Der Standard

So einfach ist es nicht

- Kim Son Hoang

Würde anstatt europäisch­er NGOs die libysche Küstenwach­e die Flüchtling­e im Mittelmeer retten, dann wäre alles viel einfacher: Unter anderem damit begründete Bundeskanz­ler Sebastian Kurz seine harsche Kritik an privaten Seenotrett­ern, bei der er Schlepper und NGOs faktisch gleichsetz­te. Doch so einfach, wie Kurz sich das vorstellt, sind die Antworten nicht. Davon konnte sich auch STANDARD- Redakteuri­n Bianca Blei ein Bild machen, als sie sich dreieinhal­b Wochen an Bord der von Kurz namentlich kritisiert­en Aquarius 2 befand, um über deren Rettungsak­tionen zu berichten.

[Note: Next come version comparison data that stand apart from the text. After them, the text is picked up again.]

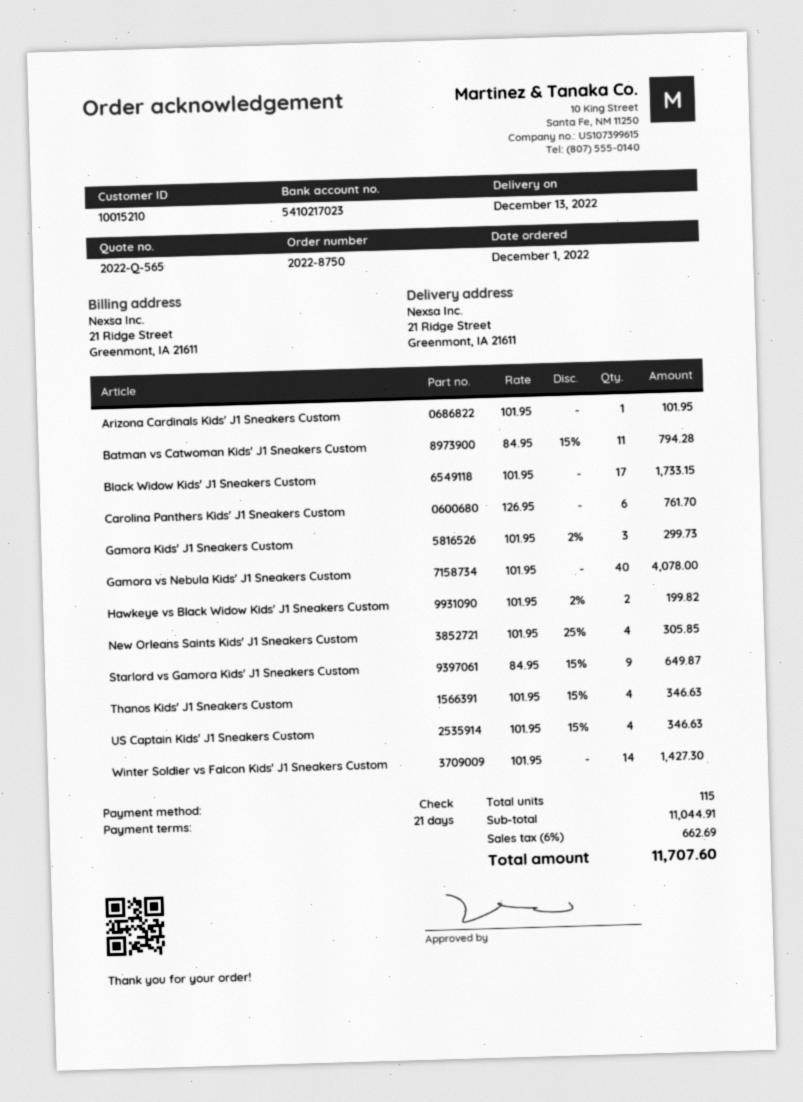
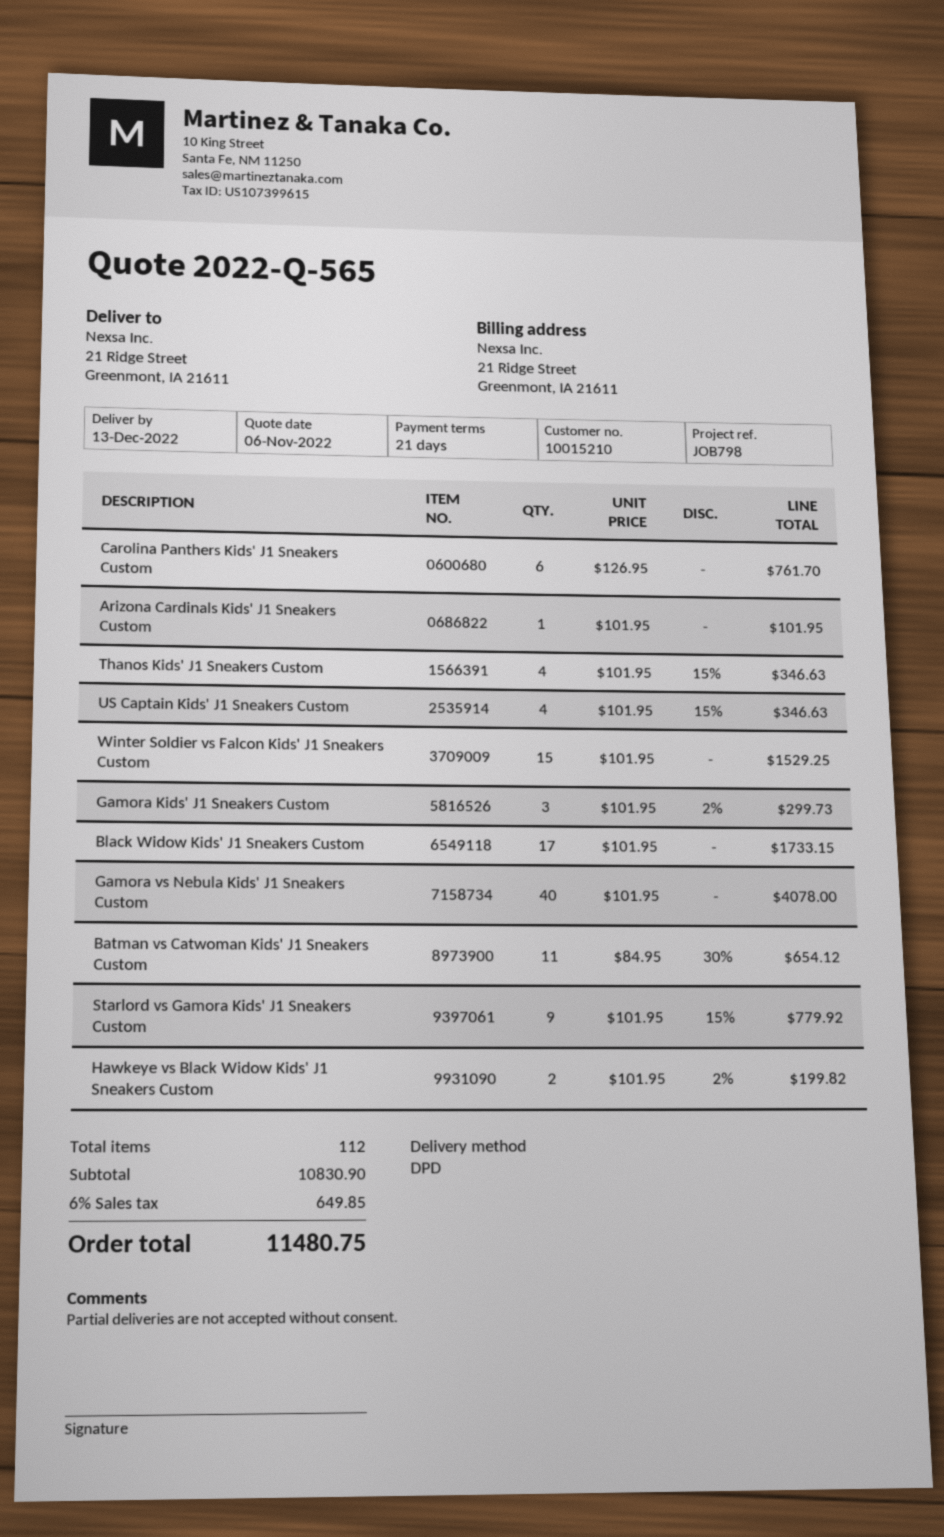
Batman vs Catwoman Kids' J1 Sneakers Custom: 11 x 84.95 - 15% = 794.28 -> 11 x 84.95 - 30% = 654.12
New Orleans Saints Kids' J1 Sneakers Custom: 4 x 101.95 - 25% = 305.85 -> none
Starlord vs Gamora Kids' J1 Sneakers Custom: 9 x 84.95 - 15% = 649.87 -> 9 x 101.95 - 15% = 779.92
Winter Soldier vs Falcon Kids' J1 Sneakers Custom: 14 x 101.95 = 1427.30 -> 15 x 101.95 = 1529.25
total quantity: 115 -> 112
subtotal: 11044.91 -> 10830.90
tax: 6% = 662.69 -> 6% = 649.85
total: 11707.60 -> 11480.75

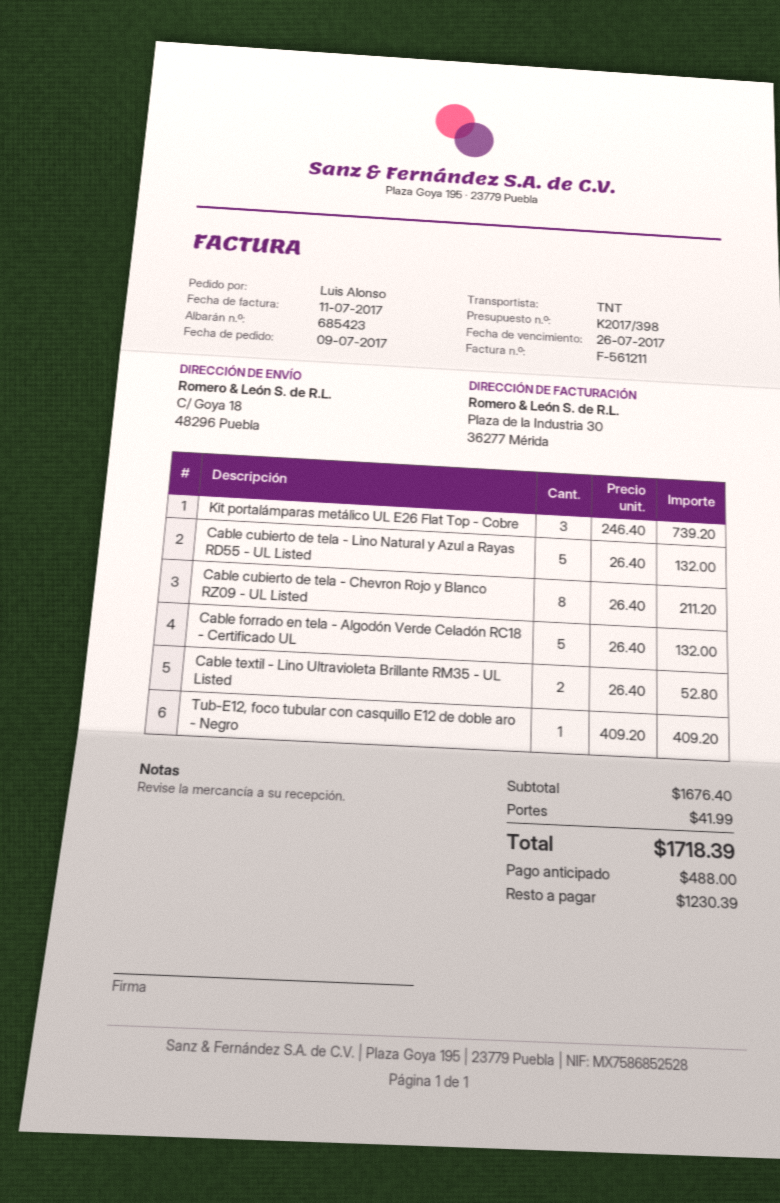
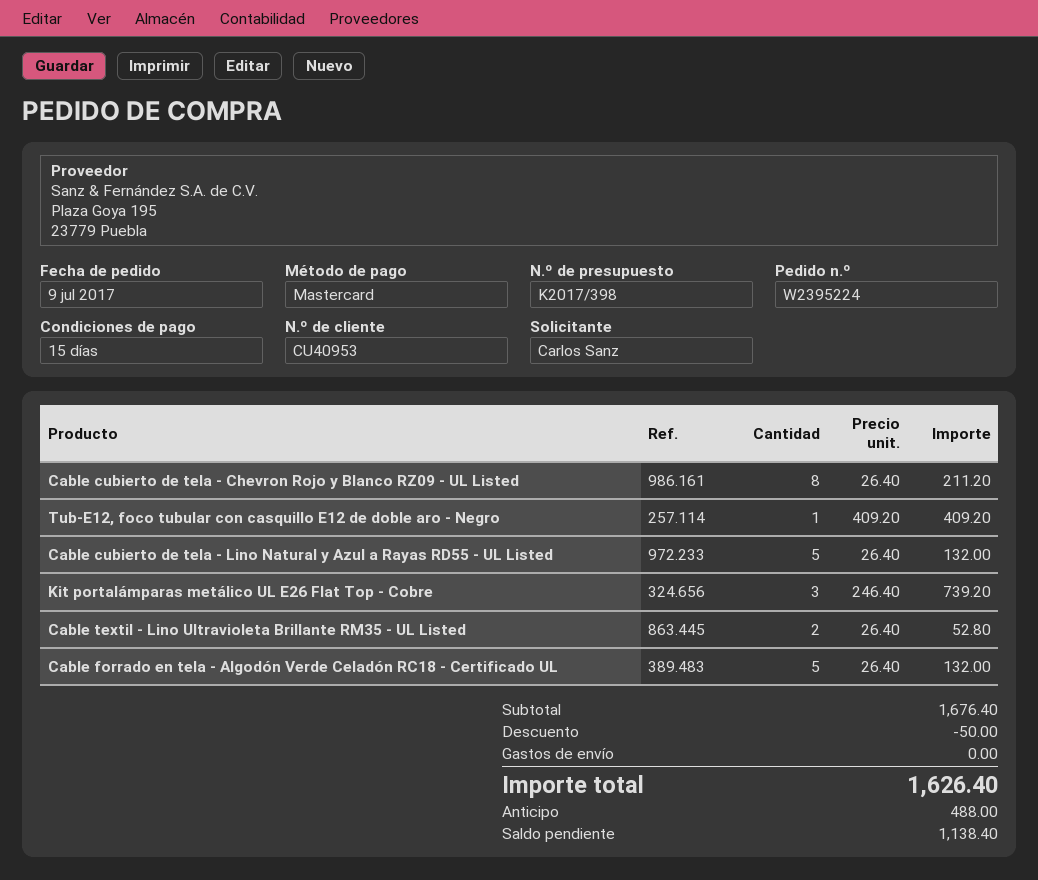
ordered by: Luis Alonso -> Carlos Sanz
discount: none -> 50.00
shipping: 41.99 -> 0.00
total: 1718.39 -> 1626.40
balance: 1230.39 -> 1138.40

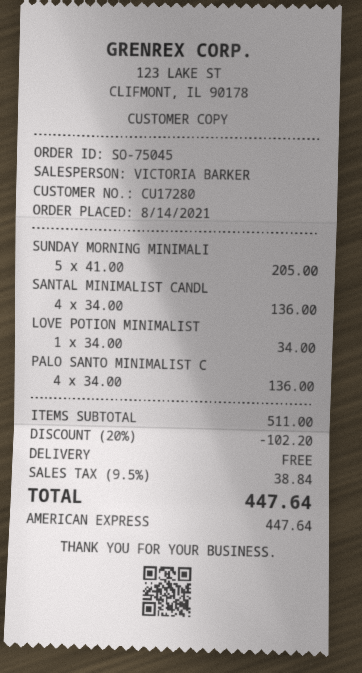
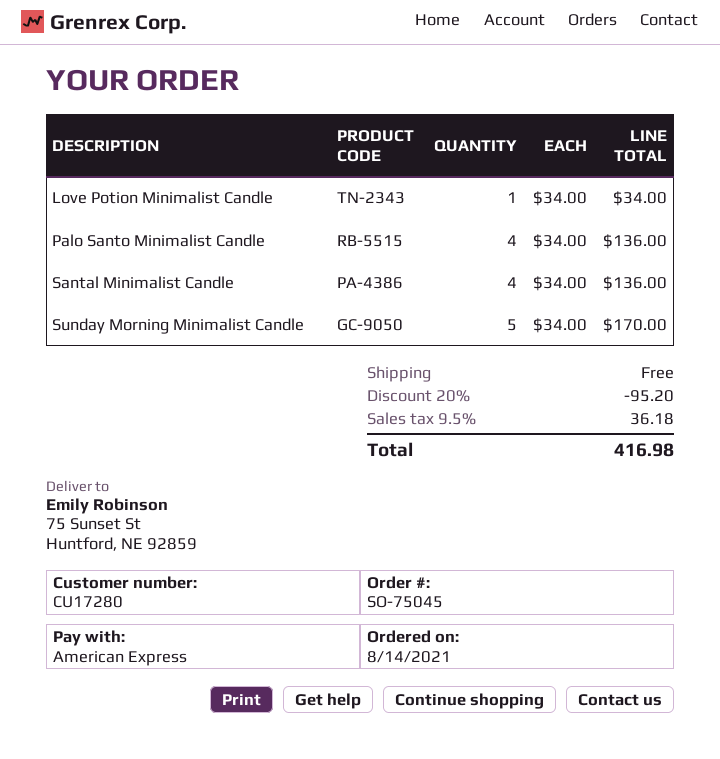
SUNDAY MORNING MINIMALI: 5 x 41.00 = 205.00 -> 5 x 34.00 = 170.00
discount: 20% = 102.20 -> 20% = 95.20
tax: 9.5% = 38.84 -> 9.5% = 36.18
total: 447.64 -> 416.98

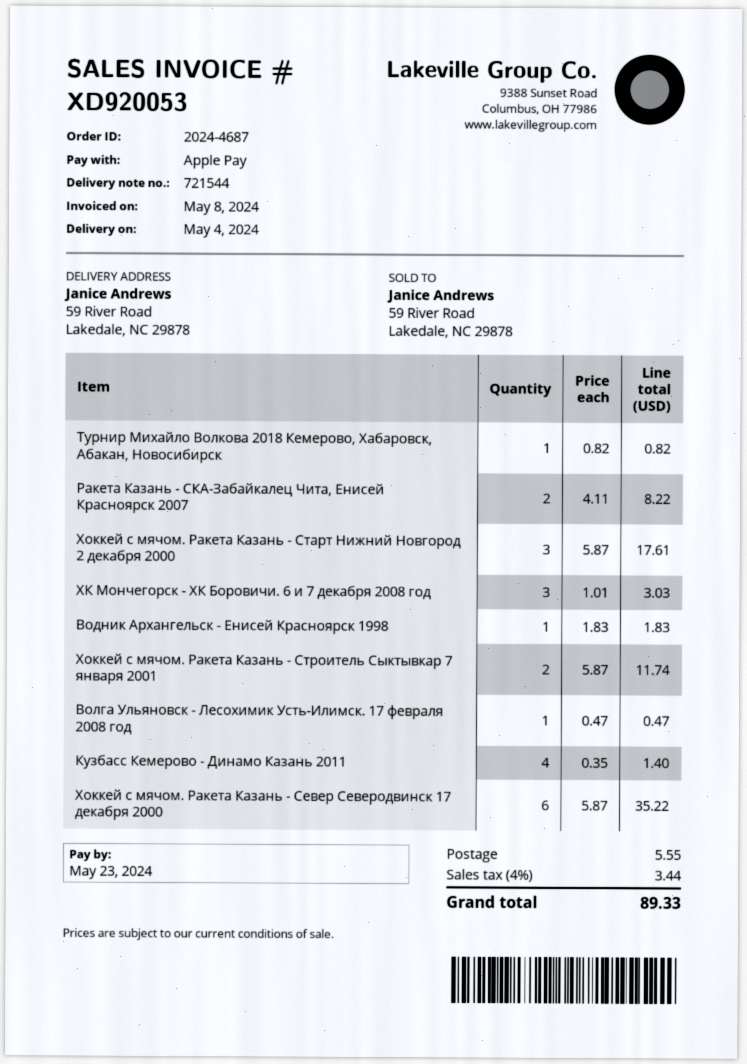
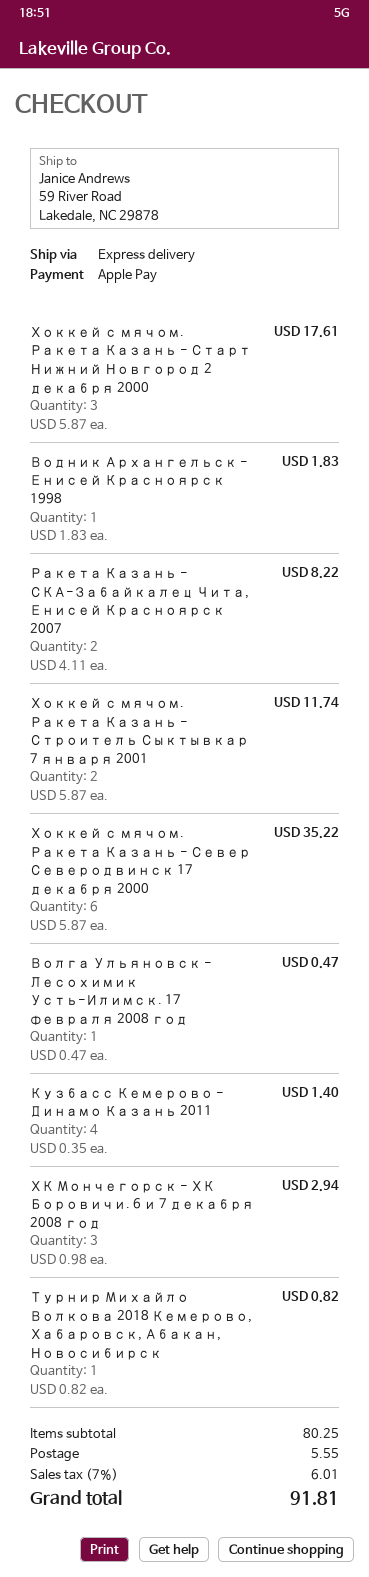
ХК Мончегорск - ХК Боровичи. 6 и 7 декабря 2008 год: 3 x 1.01 = 3.03 -> 3 x 0.98 = 2.94
tax: 4% = 3.44 -> 7% = 6.01
total: 89.33 -> 91.81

Die Helfer an Bord, beschreibt Blei, haben nur eines im Sinn: Leben zu retten. Sie berufen sich auf maritime Gesetze, auf die Pflicht zur Rettung als hohes Gut, um auch auf Hoher See Menschlich­keit walten zu lassen. Auf den Punkt gebracht: Man lässt niemanden qualvoll ertrinken, wenn man die Möglichkei­t hat, das zu verhindern. Doch lässt sich auch nicht zweifelsfr­ei widerlegen, dass mit diesen Rettungsak­tionen weitere Flüchtling­e angezogen werden, NGOs also unbeabsich­tigt ein Pull-Faktor sind.

Genauso wenig kann gesagt werden, dass mit dem Ende der privaten Seenotrett­ung und einer verstärkte­n Präsenz der libyschen Küstenwach­e ein Ende der Fluchtbewe­gungen einhergeht. Schlepper bieten dann andere Fluchtrout­en an. Mittlerwei­le kommen mehr Flüchtling­e in Spanien an als in Italien. Eine Lösung ist auch das nicht.

Überhaupt ist der Plan, alles den Libyern zu überlassen, zu hinterfrag­en. Ist ein Land, in dem sich Regierunge­n und Milizen bekriegen, in dem es nur einen schmalen Grat zwischen Schleppern und Küstenwach­e gibt, tatsächlic­h ein vertrauens­würdiger Partner für Europa? Das ist zu bezweifeln. Dass in Libyen Flüchtling­e bewiesener­maßen gefoltert werden, steht noch dazu auf einem anderen Blatt.

Es ist komplex. Das sollte auch Kurz akzeptiere­n.